_Assigned task_:
Your reply should be an exact copy of the lines from the one that holds "Si Mignon Dolphin Series D-06" to the end of the data below.

_Task material_:
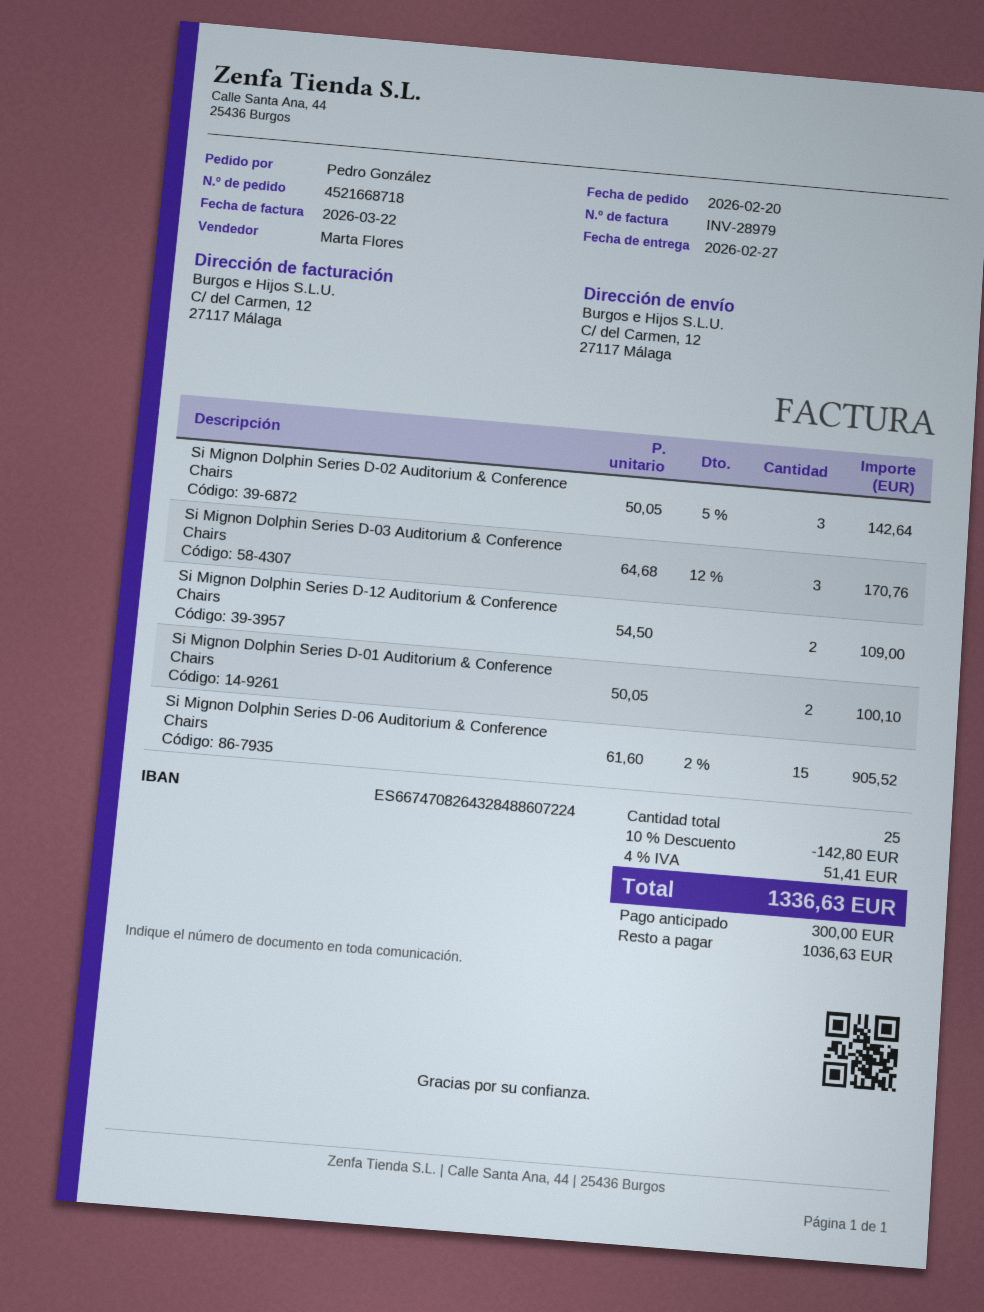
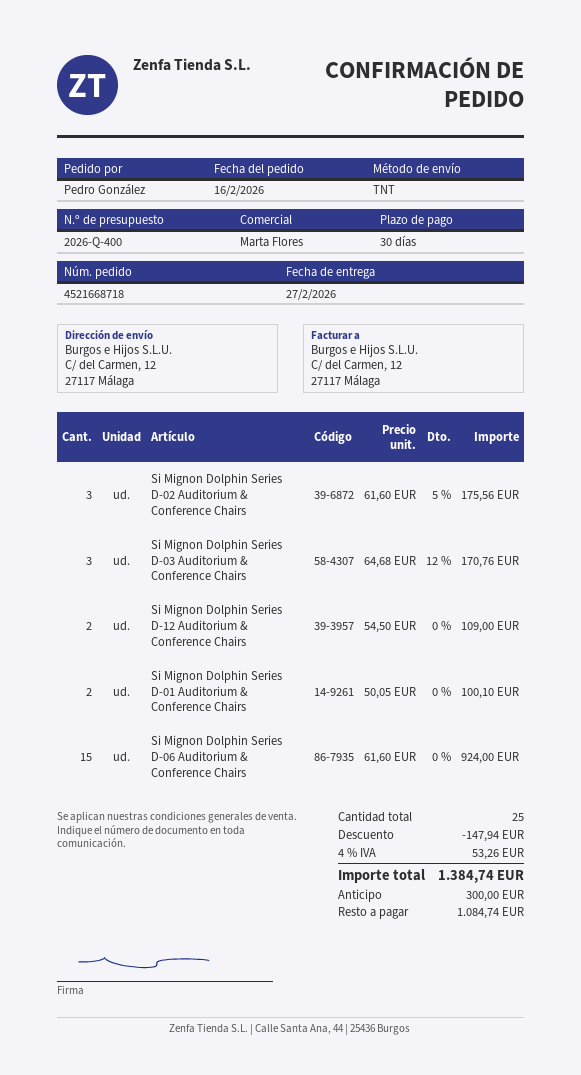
order date: 2026-02-20 -> 2026-02-16
Si Mignon Dolphin Series D-02 Auditorium & Conference Chairs: 3 x 50.05 - 5% = 142.64 -> 3 x 61.60 - 5% = 175.56
Si Mignon Dolphin Series D-06 Auditorium & Conference Chairs: 15 x 61.60 - 2% = 905.52 -> 15 x 61.60 = 924.00
discount: 142.80 -> 147.94
tax: 4% = 51.41 -> 4% = 53.26
total: 1336.63 -> 1384.74
balance: 1036.63 -> 1084.74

_Solution to the problem_:
Si Mignon Dolphin Series D-06 Auditorium & Conference Chairs: 15 x 61.60 - 2% = 905.52 -> 15 x 61.60 = 924.00
discount: 142.80 -> 147.94
tax: 4% = 51.41 -> 4% = 53.26
total: 1336.63 -> 1384.74
balance: 1036.63 -> 1084.74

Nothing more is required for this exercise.